(Dataset entries)
*** Begin section ***
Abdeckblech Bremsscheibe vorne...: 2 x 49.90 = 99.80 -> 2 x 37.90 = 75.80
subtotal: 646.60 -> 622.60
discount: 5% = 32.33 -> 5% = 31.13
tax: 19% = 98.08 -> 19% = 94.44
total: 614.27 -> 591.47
*** End section ***
*** Begin section ***
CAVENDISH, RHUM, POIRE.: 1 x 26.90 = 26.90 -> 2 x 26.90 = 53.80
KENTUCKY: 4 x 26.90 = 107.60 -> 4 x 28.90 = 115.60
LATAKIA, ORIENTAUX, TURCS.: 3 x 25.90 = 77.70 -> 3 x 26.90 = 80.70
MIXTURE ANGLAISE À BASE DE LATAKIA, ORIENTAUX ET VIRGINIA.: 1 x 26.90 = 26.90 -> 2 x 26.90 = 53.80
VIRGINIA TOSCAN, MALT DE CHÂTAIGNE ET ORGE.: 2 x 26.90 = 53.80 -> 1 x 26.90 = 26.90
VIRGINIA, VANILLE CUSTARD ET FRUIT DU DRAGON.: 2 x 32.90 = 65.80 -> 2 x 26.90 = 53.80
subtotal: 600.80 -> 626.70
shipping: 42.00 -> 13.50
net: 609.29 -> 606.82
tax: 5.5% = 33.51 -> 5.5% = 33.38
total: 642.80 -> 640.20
*** End section ***
*** Begin section ***
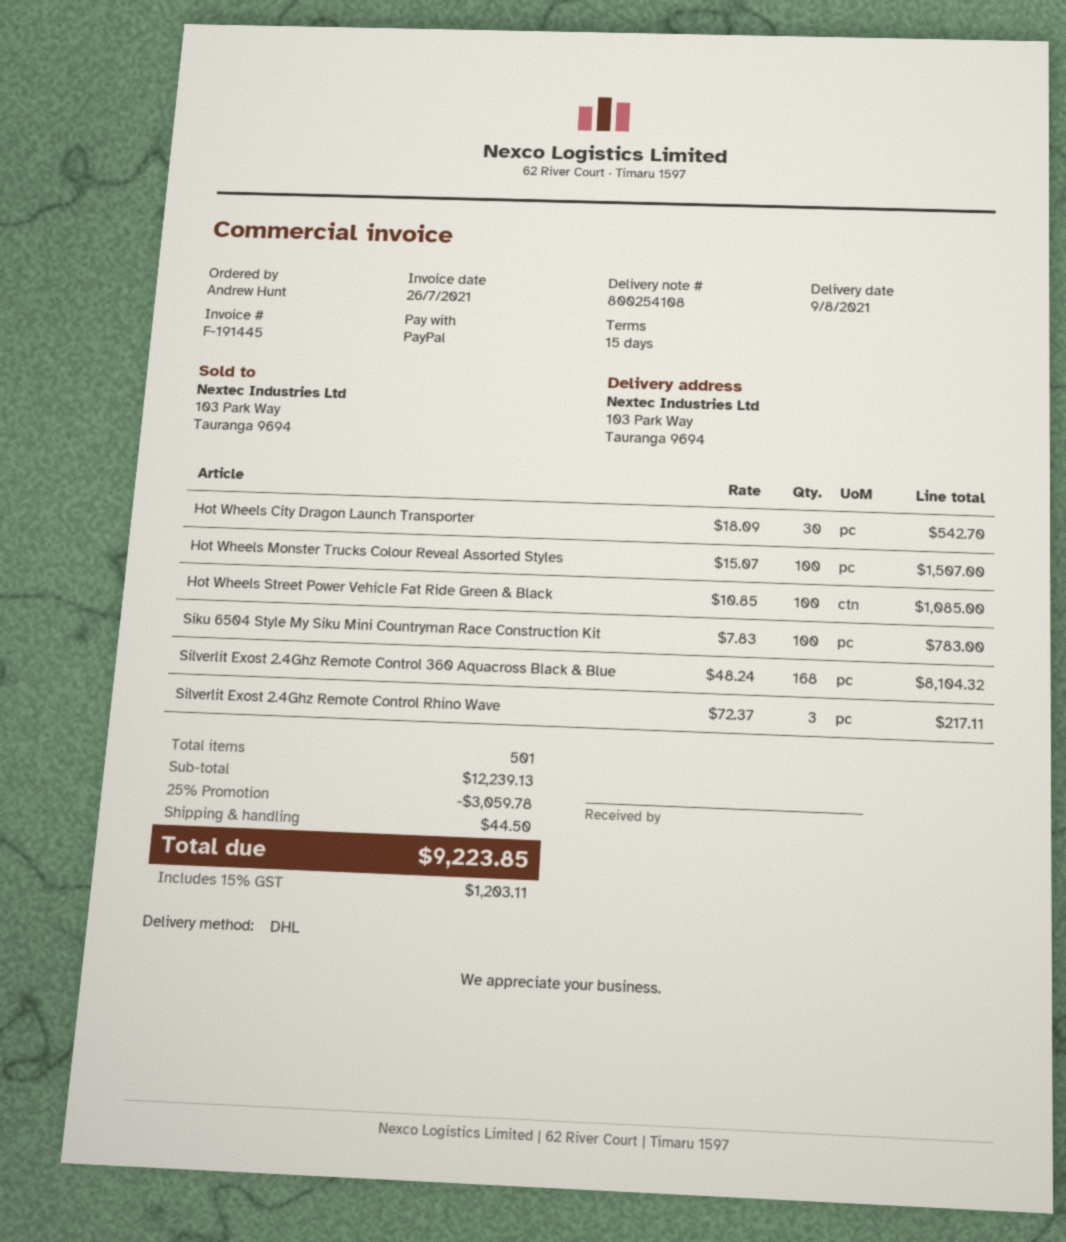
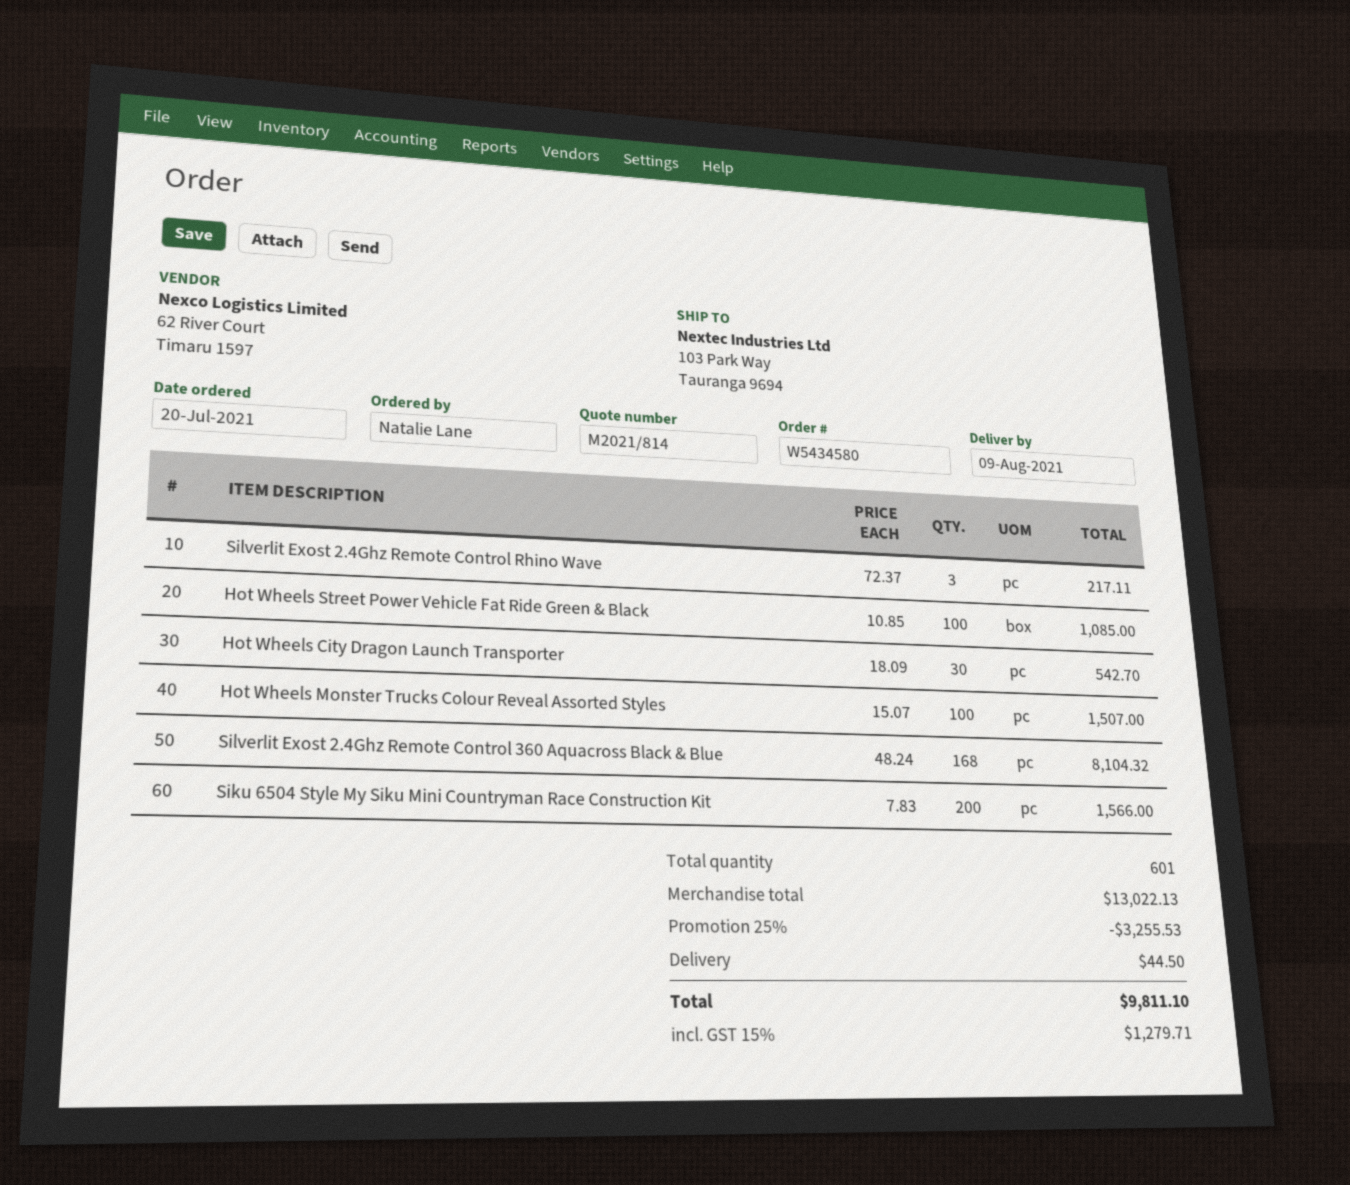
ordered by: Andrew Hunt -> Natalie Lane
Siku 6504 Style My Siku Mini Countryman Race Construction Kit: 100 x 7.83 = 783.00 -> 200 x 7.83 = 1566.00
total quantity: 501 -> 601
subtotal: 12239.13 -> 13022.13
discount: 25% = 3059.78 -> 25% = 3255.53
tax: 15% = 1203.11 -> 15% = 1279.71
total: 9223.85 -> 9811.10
*** End section ***
About this exercise - Your answer should consist only of the lines above between the line holding "subtotal: 600.80 -> 626.70" and the line holding "total: 642.80 -> 640.20", inclusive, each transcribed exactly.

Result of this exercise -
subtotal: 600.80 -> 626.70
shipping: 42.00 -> 13.50
net: 609.29 -> 606.82
tax: 5.5% = 33.51 -> 5.5% = 33.38
total: 642.80 -> 640.20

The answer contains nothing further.